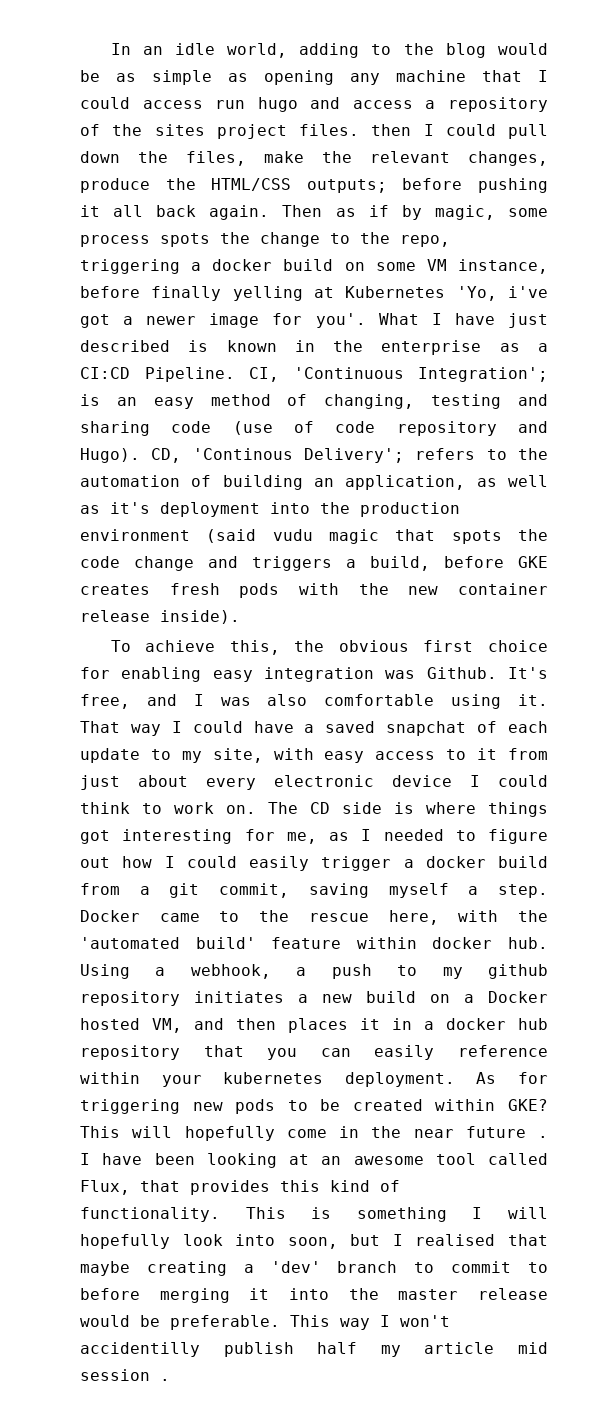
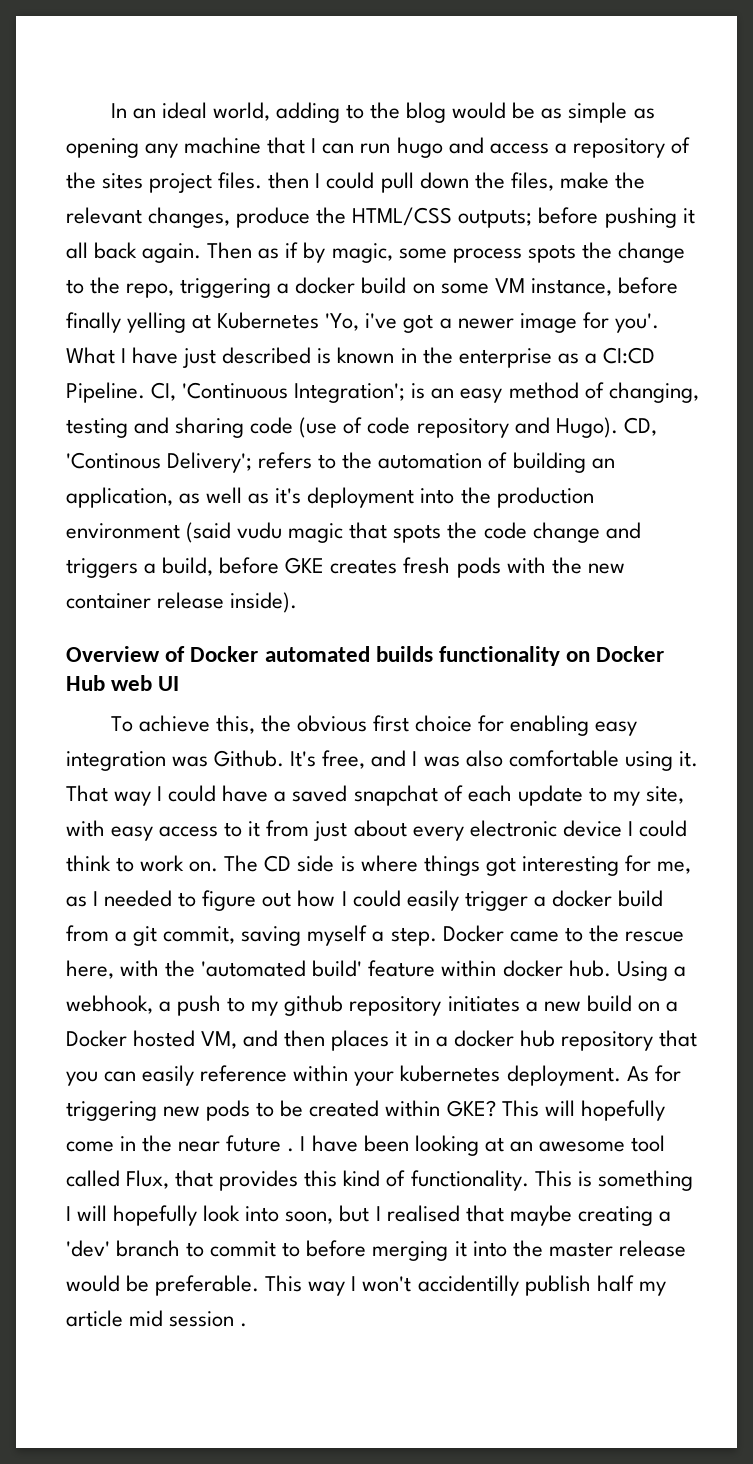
[174,43,215,55] idle -> [161,102,207,119] ideal
[80,97,203,109] could access -> [322,143,355,154] can
(240, 617) none -> [66,646,665,666] [66,675,180,691] // Overview of Docker automated builds functionality on Docker Hub web UI

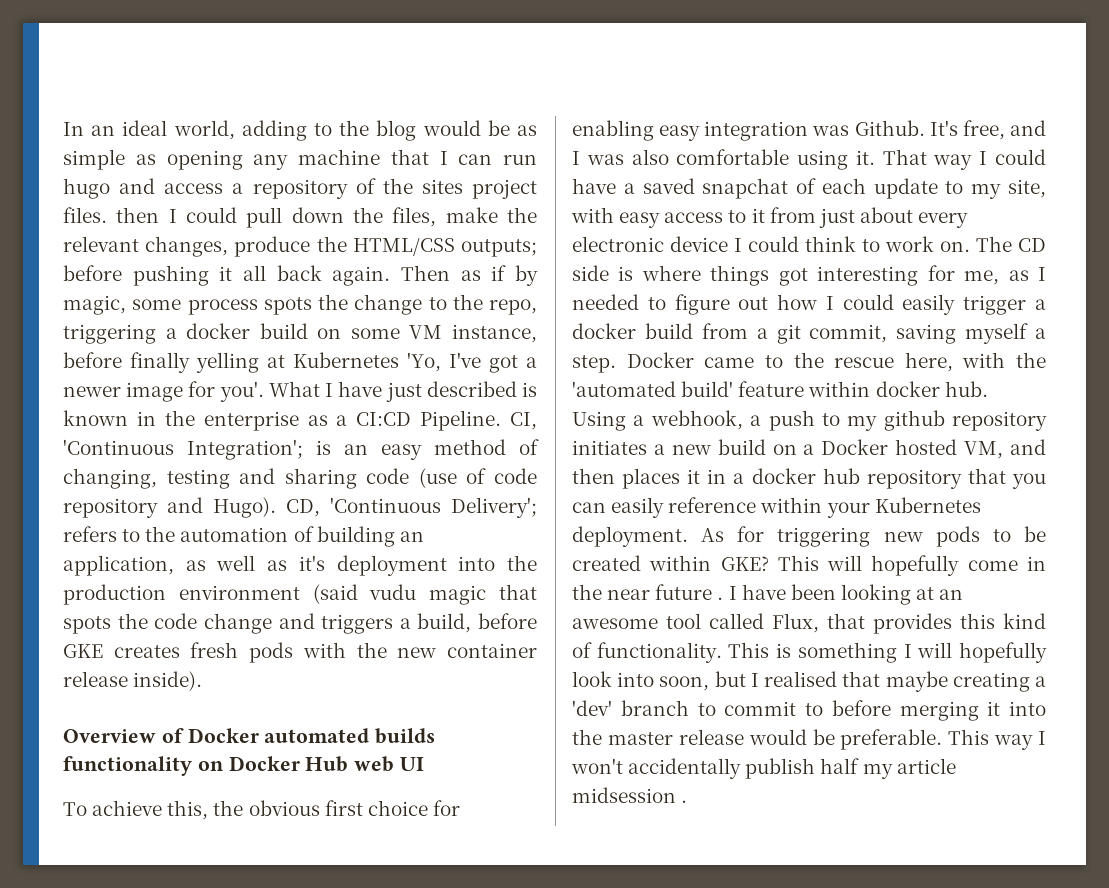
[365,313,398,329] i've -> [449,352,481,368] I've
[66,452,161,469] 'Continous -> [330,497,441,513] 'Continuous
[400,1065,501,1082] kubernetes -> [874,497,981,513] Kubernetes
[417,1275,519,1296] accidentilly -> [628,758,742,779] accidentally
[129,1310,235,1327] mid session -> [572,787,676,803] midsession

**EXERCISE:** Set down each entry above word for word, without its pictures.

**OUTPUT FOR THIS EXERCISE:**
[174,43,215,55] idle -> [161,102,207,119] ideal
[80,97,203,109] could access -> [322,143,355,154] can
(240, 617) none -> [66,646,665,666] [66,675,180,691] // Overview of Docker automated builds functionality on Docker Hub web UI

[365,313,398,329] i've -> [449,352,481,368] I've
[66,452,161,469] 'Continous -> [330,497,441,513] 'Continuous
[400,1065,501,1082] kubernetes -> [874,497,981,513] Kubernetes
[417,1275,519,1296] accidentilly -> [628,758,742,779] accidentally
[129,1310,235,1327] mid session -> [572,787,676,803] midsession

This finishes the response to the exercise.